KEDIRI, JP Radar Kediri- Upaya pencarian terhadap Sihman, 74, warga Kras yang dilaporkan tercebur ke Sungai Brantas belum membuahkan hasil.
Derasnya arus sungai membuat tim gabungan kesulitan menjangkau titik lokasi yang diduga menjadi tempat korban tenggelam Senin (10/11).
Kapolsek Ngadiluwih AKP Agung Saifudin menjelaskan, sejak pagi sebanyak 28 personel gabungan dikerahkan.
Dengan 12 di antaranya melakukan penyisiran menggunakan dua perahu karet milik BPBD dan Basarnas.
“Kendala kami arusnya deras, kadang naik kadang surut. Semalam air sempat tinggi karena curah hujan,” ujar Agung.

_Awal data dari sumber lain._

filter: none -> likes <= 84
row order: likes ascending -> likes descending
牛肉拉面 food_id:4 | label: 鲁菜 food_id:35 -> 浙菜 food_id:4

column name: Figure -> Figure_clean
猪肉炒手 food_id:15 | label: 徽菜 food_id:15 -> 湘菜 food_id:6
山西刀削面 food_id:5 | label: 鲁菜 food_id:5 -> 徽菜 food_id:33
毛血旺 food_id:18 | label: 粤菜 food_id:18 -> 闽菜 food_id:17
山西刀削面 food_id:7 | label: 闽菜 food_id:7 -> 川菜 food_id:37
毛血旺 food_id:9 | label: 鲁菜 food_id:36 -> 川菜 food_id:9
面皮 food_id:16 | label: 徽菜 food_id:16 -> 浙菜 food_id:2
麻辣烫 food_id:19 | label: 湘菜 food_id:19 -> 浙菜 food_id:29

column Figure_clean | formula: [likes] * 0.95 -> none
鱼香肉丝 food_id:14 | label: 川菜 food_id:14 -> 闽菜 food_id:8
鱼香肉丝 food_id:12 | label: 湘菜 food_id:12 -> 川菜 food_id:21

Tim fokus melakukan pencarian di radius sekitar 250 meter dari lokasi tambangan. “Kami sudah rapat dan bagi tugas di lapangan agar pencarian lebih maksimal. Harapannya hari ini ada hasil,” ucapnya.
Dari pantauan di lapangan, keluarga korban juga terus memantau proses pencarian. Mereka berharap korban segera ditemukan.
Sementara itu, arus Sungai Brantas tampak cukup deras dengan warna air kecokelatan akibat hujan yang mengguyur wilayah setempat.
Untuk diketahui, Sihman diketahui baru pulang dari rumah anaknya di Kecamatan Mojo. Berikutnya dia pulang dengan melintas Jembatan Wijaya Kusuma.
Namun tidak ke arah selatan, dia justru ke arah utara. Berikutnya belok ke arah tambangan Banggle. Di sana dia lantas terjebur ke sungai saat perahu sedang berada di barat.
“Diduga ada masalah pada rem sepeda ontelnya, sehingga korban terjungkal ke arah sungai,” jelasnya.
Saat kejadian, perahu penyeberangan berada di seberang barat sungai. Saksi sempat melihat korban melambaikan tangan meminta tolong, namun tidak sempat menolong karena jarak yang cukup jauh.
Hingga sore kemarin, pencarian masih terus dilakukan. Tim gabungan berencana memperluas area penyisiran apabila korban belum juga ditemukan.